Added Magarinos' Brazilian counterpart, Dorothea Wernick: "All countries dream of having an important and influential automotive industry, not only on account of output figures, but also because this industry constitutes an important source for creating new jobs and is the driving force behind the expansion of other industries. For Mercosur partners, this dream is increasingly near to coming true."

She added that "besides being instrumental in increasing investments in car manu-facturing companies, the agreement signed by both countries now opens the possibility of developing the automobile accessories and parts manufacturing industry."

Mercedes-Benz, Renault, Hundyai, Asia Motors, Honda and Chrysler have all announced plans to begin operating in Brazil this year, while Fiat, Volkswagen and General Motors will launch production of new models in Brazil.

In Argentina, according to Magarinos, automakers have already invested $1 billion of the $4.5 billion they promised to invest by 2000. These investments together will create 8,000 jobs, he said, of which 3,000 will be created by the end of this month (March).

Not everybody is happy, however.

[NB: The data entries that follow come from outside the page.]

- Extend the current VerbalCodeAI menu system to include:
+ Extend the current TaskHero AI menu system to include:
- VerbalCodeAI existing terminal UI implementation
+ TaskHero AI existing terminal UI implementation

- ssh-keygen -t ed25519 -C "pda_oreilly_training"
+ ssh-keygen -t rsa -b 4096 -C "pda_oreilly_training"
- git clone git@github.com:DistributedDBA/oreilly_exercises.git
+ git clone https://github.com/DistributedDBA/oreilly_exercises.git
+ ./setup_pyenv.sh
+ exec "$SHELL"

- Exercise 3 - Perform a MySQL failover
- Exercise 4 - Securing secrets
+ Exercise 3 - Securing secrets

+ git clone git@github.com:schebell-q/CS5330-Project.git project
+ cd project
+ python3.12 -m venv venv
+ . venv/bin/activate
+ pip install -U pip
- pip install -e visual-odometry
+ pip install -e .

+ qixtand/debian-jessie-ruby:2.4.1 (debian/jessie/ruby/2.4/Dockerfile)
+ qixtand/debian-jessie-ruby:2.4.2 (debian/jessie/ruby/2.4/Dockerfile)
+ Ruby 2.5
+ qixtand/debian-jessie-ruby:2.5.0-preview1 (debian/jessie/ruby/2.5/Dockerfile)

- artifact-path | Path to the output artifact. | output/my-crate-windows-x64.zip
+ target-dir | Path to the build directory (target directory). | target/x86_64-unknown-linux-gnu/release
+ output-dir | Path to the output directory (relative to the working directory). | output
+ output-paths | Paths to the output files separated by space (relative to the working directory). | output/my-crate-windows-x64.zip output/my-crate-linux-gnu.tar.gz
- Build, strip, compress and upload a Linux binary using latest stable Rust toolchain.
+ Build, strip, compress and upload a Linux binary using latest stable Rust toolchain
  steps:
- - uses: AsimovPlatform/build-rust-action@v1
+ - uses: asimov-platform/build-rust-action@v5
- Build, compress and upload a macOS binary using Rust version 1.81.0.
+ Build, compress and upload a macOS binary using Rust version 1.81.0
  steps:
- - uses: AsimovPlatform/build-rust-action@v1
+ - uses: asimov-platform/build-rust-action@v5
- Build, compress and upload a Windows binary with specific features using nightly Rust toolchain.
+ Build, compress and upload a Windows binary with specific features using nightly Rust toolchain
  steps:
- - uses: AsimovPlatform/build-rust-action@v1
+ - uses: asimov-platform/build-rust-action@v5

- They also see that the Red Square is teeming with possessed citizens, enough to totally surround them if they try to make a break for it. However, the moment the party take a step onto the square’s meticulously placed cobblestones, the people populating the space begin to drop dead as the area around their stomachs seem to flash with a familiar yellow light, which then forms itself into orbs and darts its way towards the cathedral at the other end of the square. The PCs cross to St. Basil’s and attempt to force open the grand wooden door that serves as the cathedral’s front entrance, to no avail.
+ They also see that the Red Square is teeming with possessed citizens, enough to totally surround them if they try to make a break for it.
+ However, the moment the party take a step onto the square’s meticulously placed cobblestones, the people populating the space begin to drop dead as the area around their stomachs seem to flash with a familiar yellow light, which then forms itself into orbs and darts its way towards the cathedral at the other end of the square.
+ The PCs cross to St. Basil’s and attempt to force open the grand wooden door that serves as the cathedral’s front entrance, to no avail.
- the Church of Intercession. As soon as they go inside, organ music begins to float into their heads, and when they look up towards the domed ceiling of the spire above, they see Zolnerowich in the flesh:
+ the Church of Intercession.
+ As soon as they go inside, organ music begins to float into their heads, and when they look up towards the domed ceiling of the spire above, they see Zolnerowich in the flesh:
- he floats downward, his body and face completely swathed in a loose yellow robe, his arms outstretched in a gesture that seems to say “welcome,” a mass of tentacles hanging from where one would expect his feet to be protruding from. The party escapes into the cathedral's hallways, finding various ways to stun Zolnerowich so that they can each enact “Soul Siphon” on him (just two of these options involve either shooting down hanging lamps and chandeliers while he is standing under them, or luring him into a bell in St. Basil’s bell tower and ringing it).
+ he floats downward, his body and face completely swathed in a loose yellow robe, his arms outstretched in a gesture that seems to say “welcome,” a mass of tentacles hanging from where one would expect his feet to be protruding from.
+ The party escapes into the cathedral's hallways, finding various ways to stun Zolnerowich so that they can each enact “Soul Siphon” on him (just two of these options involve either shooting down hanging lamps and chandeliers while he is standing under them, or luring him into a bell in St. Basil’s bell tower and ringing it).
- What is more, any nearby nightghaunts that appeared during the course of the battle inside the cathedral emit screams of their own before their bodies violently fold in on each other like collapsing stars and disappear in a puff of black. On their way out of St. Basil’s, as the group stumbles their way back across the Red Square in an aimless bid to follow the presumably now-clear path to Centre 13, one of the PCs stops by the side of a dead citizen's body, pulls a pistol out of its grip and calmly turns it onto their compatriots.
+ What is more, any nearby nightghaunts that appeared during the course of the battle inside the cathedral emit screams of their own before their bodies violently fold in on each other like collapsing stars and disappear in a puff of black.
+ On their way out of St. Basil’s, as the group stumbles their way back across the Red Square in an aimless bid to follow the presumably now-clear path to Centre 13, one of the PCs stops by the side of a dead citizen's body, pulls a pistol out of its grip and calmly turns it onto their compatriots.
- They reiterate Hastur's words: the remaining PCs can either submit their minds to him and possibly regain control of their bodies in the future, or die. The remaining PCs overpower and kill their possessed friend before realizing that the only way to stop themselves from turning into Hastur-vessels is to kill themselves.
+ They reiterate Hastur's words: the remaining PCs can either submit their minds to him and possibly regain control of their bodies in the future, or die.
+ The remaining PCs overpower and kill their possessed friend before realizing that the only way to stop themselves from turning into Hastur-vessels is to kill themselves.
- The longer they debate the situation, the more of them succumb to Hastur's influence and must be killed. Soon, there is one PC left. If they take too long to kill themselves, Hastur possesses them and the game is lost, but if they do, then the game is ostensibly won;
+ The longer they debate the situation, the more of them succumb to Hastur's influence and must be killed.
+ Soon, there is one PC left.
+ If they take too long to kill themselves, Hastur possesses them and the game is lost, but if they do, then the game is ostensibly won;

Francisco Macri, president of Sevel Argentina -- the local Peugeot licensee -- labeled the pact a "grave error" for Argentina, claiming that new auto investment will now flow largely to Brazil.

Criticism also came from Josť Astigarraga, president of the Uruguayan Chamber of Automotive Industries, who said that "the two countries acted as if they were the owners of Mercosur." Uruguay, a nation of only three million people, nevertheless has its own small auto industry, and in recent months, several automakers including Lada, CitroŽn, GM and Volvo have indicated they were interested in establishing factories there.

Indeed, whether Astigarraga's criticism is justified is highly questionable; Argentine and Brazilian officials consulted their Uruguayan and Paraguayan counterparts about the bilateral agreement during a lengthy meeting at the Uruguayan resort of Punta del Este, where the final document was drafted. No reaction came from Paraguay, which has no auto manufacturing industry of its own.

Comments the U.S. Embassy in Buenos Aires: "The accord should, for the time being at least, put to rest bilateral squabbles such as last summer's row over potential Brazilian quotas on Argentine vehicles. However, a potential wild card in all this is Brazil's imminent request for a WTO waiver of its auto regime -- a regime now recognized by Argentina. If a waiver eventually is denied and the Brazilian regime altered, the just-signed bilateral pact conceivably would have to be revisited."